Clastres'in çarpıcı analizi, elbette başka bir bağlamda, başka bir sorunsal üzerine olsa da günümüze fazlasıyla ışık tutuyor. Zira küreselleşen dünyada bir yandan "global köyün eşit bireyleri"ne dönüşürken, diğer yandan bitmek bilmez "kimlik savaşları"nı yaşıyoruz. 11 Eylül saldırılarıyla başlayan süreçte savaş olgusu, ulusal sınırları aşıp, Batı-İslam çelişkisi düzeyine ulaşıyor ve sayısız cana mal oluyor. Son örneğini Yeni Zelanda'daki cami katliamında gördüğümüz üzere dinler, 2000'li yılların en büyük çatışma alanı haline gelmiş durumda. Yani teknoloji gelişip toplumlar dönüşse de "modern" insanın "biz" ve "öteki" diye ayrışması, olanca şiddetiyle devam ediyor.
Günümüz dünyası artık "kabileler" ölçeğinde değil, çok daha kitlesel zıtlıklar üretirken Türkiye'deki "beka sorunu" tartışmasına nasıl bakmak gerekiyor?
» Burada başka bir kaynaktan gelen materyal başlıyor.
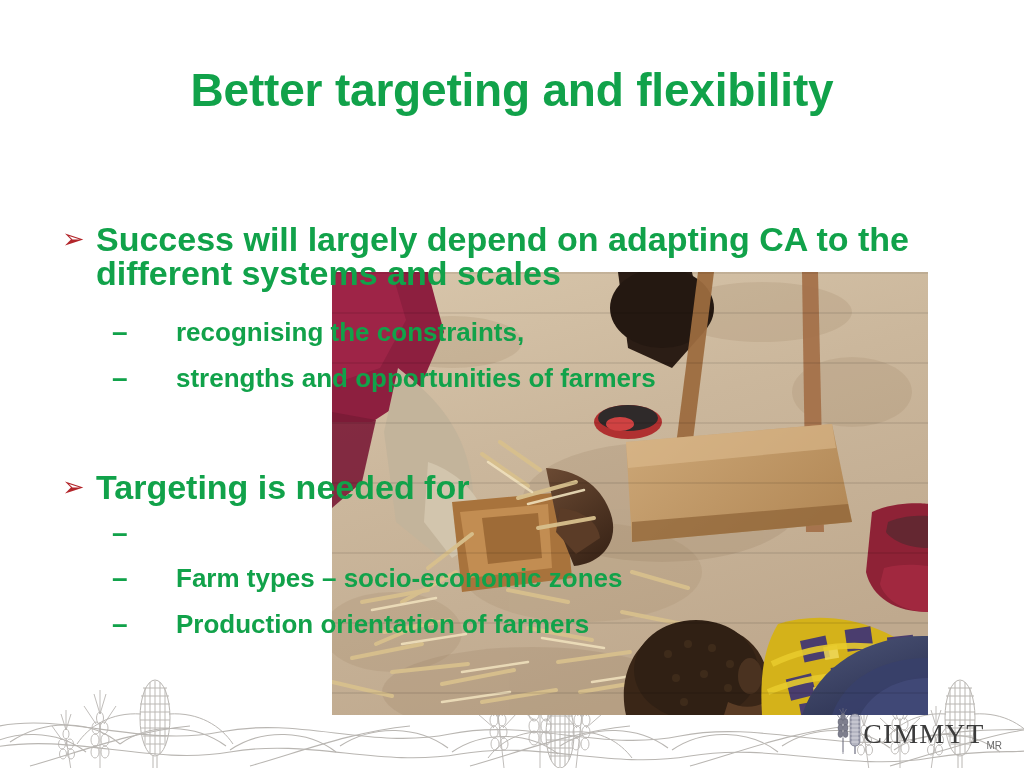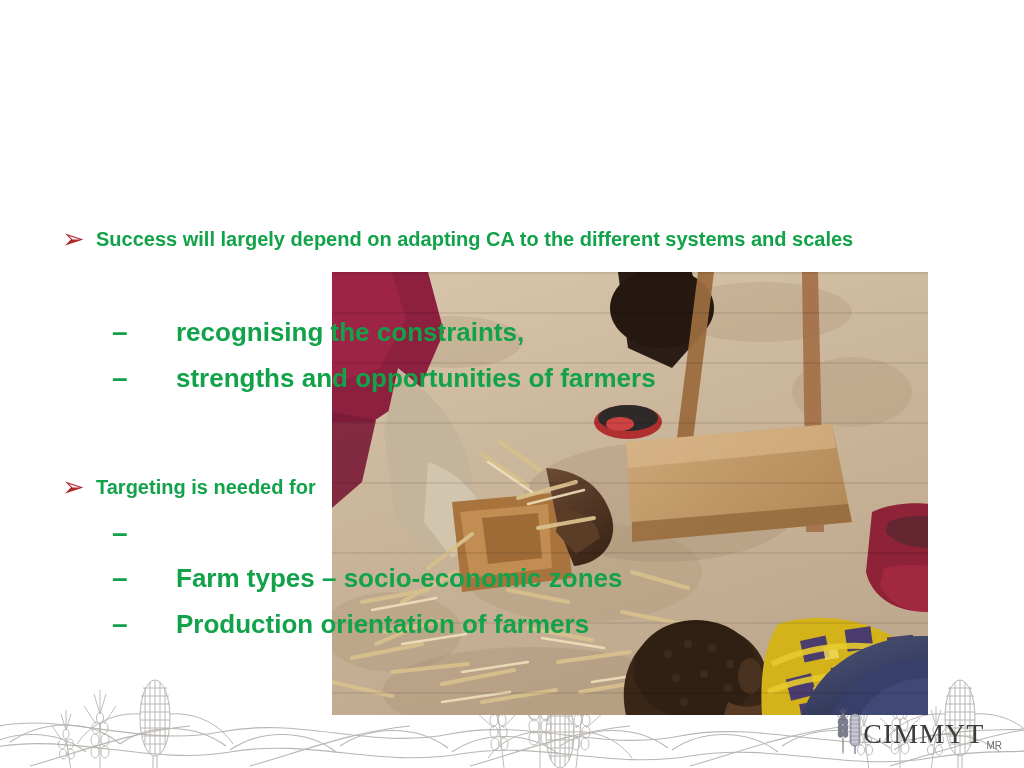"Better targeting and flexibility" div.slide-title { html: none -> <div>Better targeting and flexibility</div> }
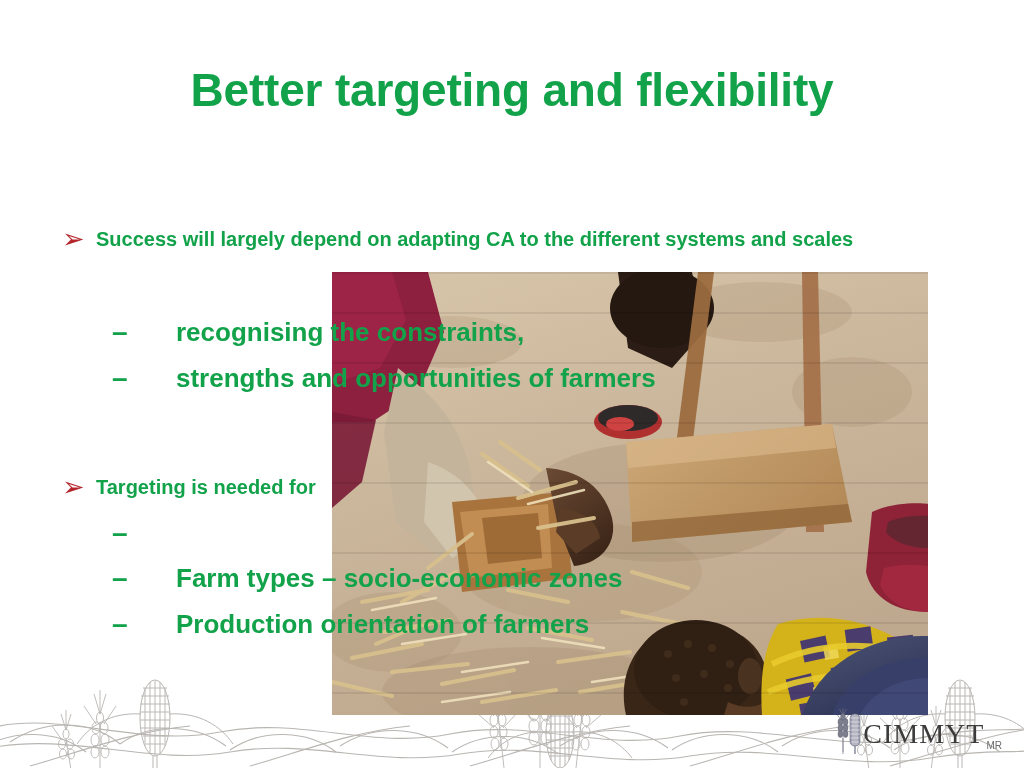"Success will largely depend on" .l1-text { font-size: 20px -> 34px }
Türk Dil Kurumu sözlüğüne göre beka, "kalıcılık, ölmezlik" anlamları taşıdığına göre, evet; erik ağacının çiçeğinden dünyanın en zengin insanı Jeff Bezos'a, süper güç ABD'den denizdeki planktona kadar herkesin ve her şeyin "kalıcılık, ölmezlik" sorunu var! Çünkü her şey doğar, yaşar ve ölür! Ama Devlet Bahçeli ve AKP'nin kastettiği "beka sorunu"nun böyle doğal bir son değil, "iç ve dış mihraklar"dan gelen ezeli ve ebedi (!) bir tehdit olduğu düşünülürse, yine Clastres'e başvurmak gerekiyor. "Daimi savaş durumu (...) ilkel toplumun toplumsal değişimi engellemek için kullandığı asli yöntemdir" diyen Clastres'e göre, "Savaş durursa eğer, ilkel toplumun kalbi de atmaz olur (a.g.e, s. 47). Sanırız iktidardaki ittifakın neden sürekli "düşman" üretmek istediği, bu bilgi ışığında daha iyi anlaşılıyor!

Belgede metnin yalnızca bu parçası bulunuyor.